Each day begins with her staring into the same reflection, pondering her existence to the dulcet tones of Harry Nilsson, whilst her birthday party plays out in the background of the morbidly decorated toilet she is forced to reset her day in.
Once released from her latrine-birth she is forced to experience the same pleasantries and pointless party small talk from friends and well-wishers before stumbling in a drug and alcohol-fuelled haze out to the hazards of a dark New York environment, searching for her missing feline companion Oatmeal, before she ultimately meets her demise. And then she’s back in the toilet staring into that mirror again. Sometimes she manages to survive until the next day, sometimes a few hours and sometimes she fails to even exit the party alive.

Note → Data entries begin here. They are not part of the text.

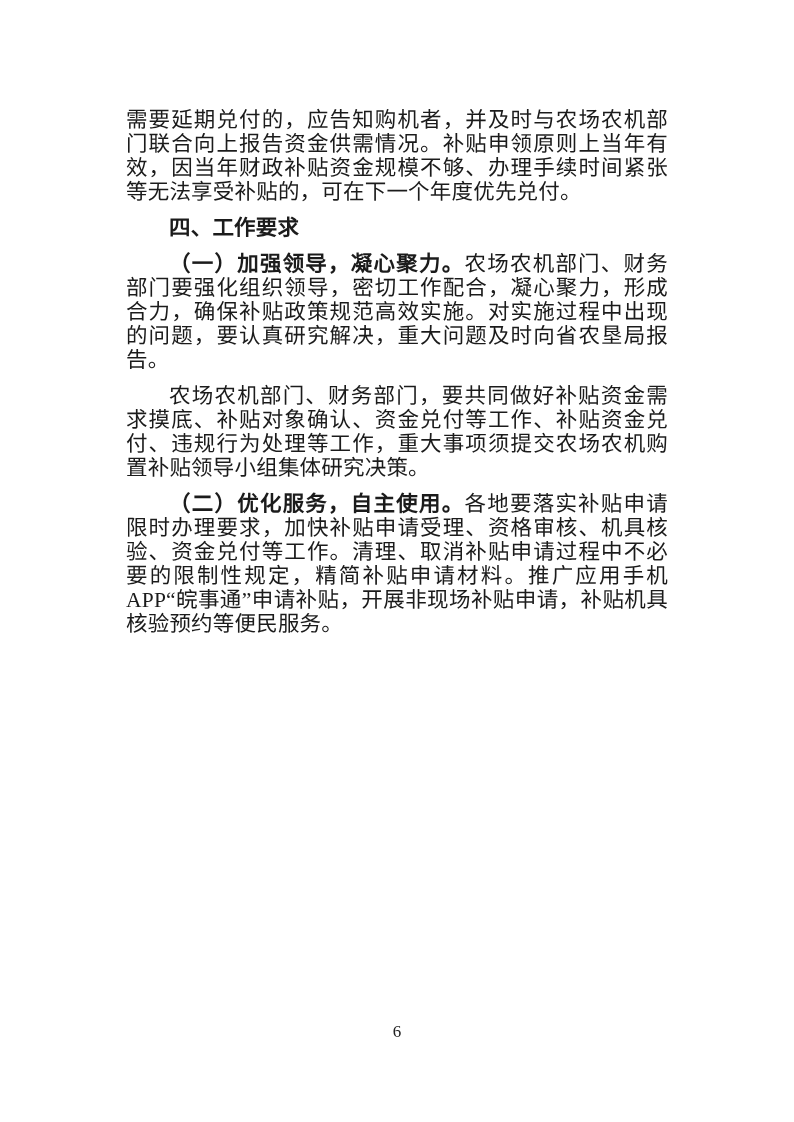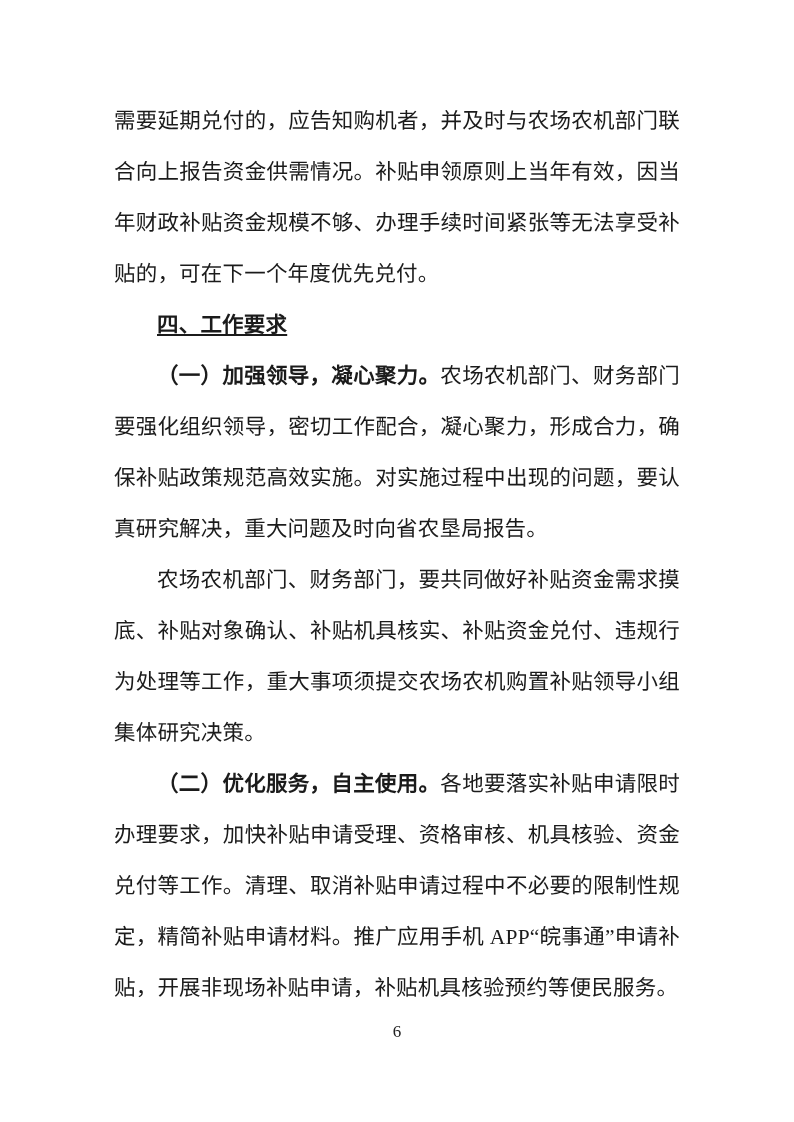--- a/index.html
+++ b/index.html
@@ -16,36 +16,35 @@
     font-family: "Liberation Serif", "DejaVu Serif", serif;
     color: #1b1b1b;
   }
   .content {
     position: absolute;
     left: 114px;
     top: 96px;
     width: 566px;
   }
   .para {
-    margin: 0;
+    margin: 12px;
     font-size: 21.5px;
-    line-height: 51px;
+    line-height: 24px;
     text-align: justify;
     text-align-last: left;
     text-indent: 2em;
     letter-spacing: 0.2px;
   }
   .para.no-indent {
     text-indent: 0;
   }
   .para.heading {
     font-family: "Liberation Sans", "DejaVu Sans", sans-serif;
     font-weight: 700;
     text-align: left;
-    text-decoration: underline;
   }
   .bold-run {
     font-weight: 700;
     font-family: "Liberation Sans", "DejaVu Sans", sans-serif;
   }
   .page-number {
     position: absolute;
     left: 0;
     right: 0;
     top: 1021px;
@@ -57,17 +56,17 @@
   }
 </style>
 </head>
 <body>
 
 <div class="page">
   <div class="content">
       <p class="para no-indent"><span>需要延期兑付的，应告知购机者，并及时与农场农机部门联合向上报告资金供需情况。补贴申领原则上当年有效，因当年财政补贴资金规模不够、办理手续时间紧张等无法享受补贴的，可在下一个年度优先兑付。</span></p>
       <p class="para heading"><span class="bold-run">四、工作要求</span></p>
       <p class="para"><span class="bold-run">（一）加强领导，凝心聚力。</span><span>农场农机部门、财务部门要强化组织领导，密切工作配合，凝心聚力，形成合力，确保补贴政策规范高效实施。对实施过程中出现的问题，要认真研究解决，重大问题及时向省农垦局报告。</span></p>
-      <p class="para"><span>农场农机部门、财务部门，要共同做好补贴资金需求摸底、补贴对象确认、补贴机具核实、补贴资金兑付、违规行为处理等工作，重大事项须提交农场农机购置补贴领导小组集体研究决策。</span></p>
+      <p class="para"><span>农场农机部门、财务部门，要共同做好补贴资金需求摸底、补贴对象确认、资金兑付等工作、补贴资金兑付、违规行为处理等工作，重大事项须提交农场农机购置补贴领导小组集体研究决策。</span></p>
       <p class="para"><span class="bold-run">（二）优化服务，自主使用。</span><span>各地要落实补贴申请限时办理要求，加快补贴申请受理、资格审核、机具核验、资金兑付等工作。清理、取消补贴申请过程中不必要的限制性规定，精简补贴申请材料。推广应用手机 APP“皖事通”申请补贴，开展非现场补贴申请，补贴机具核验预约等便民服务。</span></p>
     </div>
   <div class="page-number">6</div>
 </div>
 
 </body></html>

But it isn’t until we’ve gorged on an ever-escalating menagerie of impressive fatalities (gas explosion, open beer cellar, accidental gunshots) that she meets Alan Zaveri and when they meet their usual demise at the same time and place, neither of which flinching and even seeming bored of the expectation, that the shows really begins to blossom and accelerate to greatness.
We learn that Nadia is not alone and Alan (played excellently by Charlie Barnett) experiences his own death loop, awakening too in a bathroom staring back at his reflection. But unlike Nadia who oozes self-confidence to the point of masculine parody, Alan listens to self-help audio books and instead of trying to locate Oatmeal, is trying to gain closure on his failed attempt at proposing to his girlfriend.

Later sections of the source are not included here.